**** SOURCE MATERIAL ****

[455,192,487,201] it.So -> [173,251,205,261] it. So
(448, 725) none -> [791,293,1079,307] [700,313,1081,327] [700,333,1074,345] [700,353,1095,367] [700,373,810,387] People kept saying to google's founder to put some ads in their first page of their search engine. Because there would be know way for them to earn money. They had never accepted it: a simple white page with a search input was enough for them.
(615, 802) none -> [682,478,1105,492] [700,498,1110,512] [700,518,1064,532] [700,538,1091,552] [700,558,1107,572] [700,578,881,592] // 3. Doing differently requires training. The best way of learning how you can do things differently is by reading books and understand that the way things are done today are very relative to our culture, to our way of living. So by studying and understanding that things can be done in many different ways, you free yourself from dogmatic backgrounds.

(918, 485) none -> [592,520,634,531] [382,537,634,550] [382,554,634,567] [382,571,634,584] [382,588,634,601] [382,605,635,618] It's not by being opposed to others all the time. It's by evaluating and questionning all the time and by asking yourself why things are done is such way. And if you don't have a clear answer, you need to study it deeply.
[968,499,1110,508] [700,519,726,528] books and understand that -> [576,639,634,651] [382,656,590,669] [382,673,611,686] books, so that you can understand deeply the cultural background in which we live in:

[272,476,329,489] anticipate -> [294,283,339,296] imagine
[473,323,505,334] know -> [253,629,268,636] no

****
**** SOURCE MATERIAL ****

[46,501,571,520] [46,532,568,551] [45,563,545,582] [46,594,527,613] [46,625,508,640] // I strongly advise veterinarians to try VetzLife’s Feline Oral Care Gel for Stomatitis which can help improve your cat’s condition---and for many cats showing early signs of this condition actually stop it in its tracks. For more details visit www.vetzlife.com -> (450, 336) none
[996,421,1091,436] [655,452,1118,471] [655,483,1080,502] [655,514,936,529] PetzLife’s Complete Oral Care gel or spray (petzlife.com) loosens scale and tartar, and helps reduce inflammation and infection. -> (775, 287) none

****

● WHAT YOU HAVE TO DO: Everything from the line containing "[455,192,487,201] it.So ->" through the line containing "(615, 802) none" in the material above should be retyped exactly, both ends included, and nothing more.

● EXERCISE OUTPUT:
[455,192,487,201] it.So -> [173,251,205,261] it. So
(448, 725) none -> [791,293,1079,307] [700,313,1081,327] [700,333,1074,345] [700,353,1095,367] [700,373,810,387] People kept saying to google's founder to put some ads in their first page of their search engine. Because there would be know way for them to earn money. They had never accepted it: a simple white page with a search input was enough for them.
(615, 802) none -> [682,478,1105,492] [700,498,1110,512] [700,518,1064,532] [700,538,1091,552] [700,558,1107,572] [700,578,881,592] // 3. Doing differently requires training. The best way of learning how you can do things differently is by reading books and understand that the way things are done today are very relative to our culture, to our way of living. So by studying and understanding that things can be done in many different ways, you free yourself from dogmatic backgrounds.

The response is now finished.